- **Records provided**:
•••••

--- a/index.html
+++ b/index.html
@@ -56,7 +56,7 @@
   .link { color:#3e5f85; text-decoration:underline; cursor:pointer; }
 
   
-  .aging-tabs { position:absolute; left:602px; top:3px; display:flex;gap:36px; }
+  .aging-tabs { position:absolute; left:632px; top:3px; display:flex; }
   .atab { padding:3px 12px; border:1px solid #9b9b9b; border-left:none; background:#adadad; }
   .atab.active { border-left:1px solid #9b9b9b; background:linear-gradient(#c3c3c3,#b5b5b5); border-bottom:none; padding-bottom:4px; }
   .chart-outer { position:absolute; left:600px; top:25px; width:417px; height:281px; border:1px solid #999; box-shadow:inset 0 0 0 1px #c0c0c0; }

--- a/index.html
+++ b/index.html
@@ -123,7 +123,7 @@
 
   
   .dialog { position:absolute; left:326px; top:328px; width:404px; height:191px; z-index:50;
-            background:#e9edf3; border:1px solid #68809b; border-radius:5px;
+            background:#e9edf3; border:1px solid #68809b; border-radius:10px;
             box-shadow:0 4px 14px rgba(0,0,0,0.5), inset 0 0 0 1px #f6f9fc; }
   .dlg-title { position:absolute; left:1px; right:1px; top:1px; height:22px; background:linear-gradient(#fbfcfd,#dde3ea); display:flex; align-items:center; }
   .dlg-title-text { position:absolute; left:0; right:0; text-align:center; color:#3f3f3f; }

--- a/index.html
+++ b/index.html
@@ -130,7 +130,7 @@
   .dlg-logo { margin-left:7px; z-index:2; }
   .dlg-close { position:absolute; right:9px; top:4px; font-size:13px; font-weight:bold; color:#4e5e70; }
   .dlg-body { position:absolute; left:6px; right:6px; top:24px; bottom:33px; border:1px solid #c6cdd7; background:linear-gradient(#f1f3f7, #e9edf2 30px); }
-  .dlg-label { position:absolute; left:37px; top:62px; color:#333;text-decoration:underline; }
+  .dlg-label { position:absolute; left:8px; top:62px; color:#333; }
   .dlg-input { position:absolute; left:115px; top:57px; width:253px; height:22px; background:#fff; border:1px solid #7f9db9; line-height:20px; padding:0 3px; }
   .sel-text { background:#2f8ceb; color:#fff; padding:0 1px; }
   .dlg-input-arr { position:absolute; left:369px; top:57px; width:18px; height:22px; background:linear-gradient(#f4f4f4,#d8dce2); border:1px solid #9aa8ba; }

•••••

- **Work required**: Your answer should consist of the lines from the material that contain "none".

- **Solution to the problem**:
   .atab { padding:3px 12px; border:1px solid #9b9b9b; border-left:none; background:#adadad; }
   .atab.active { border-left:1px solid #9b9b9b; background:linear-gradient(#c3c3c3,#b5b5b5); border-bottom:none; padding-bottom:4px; }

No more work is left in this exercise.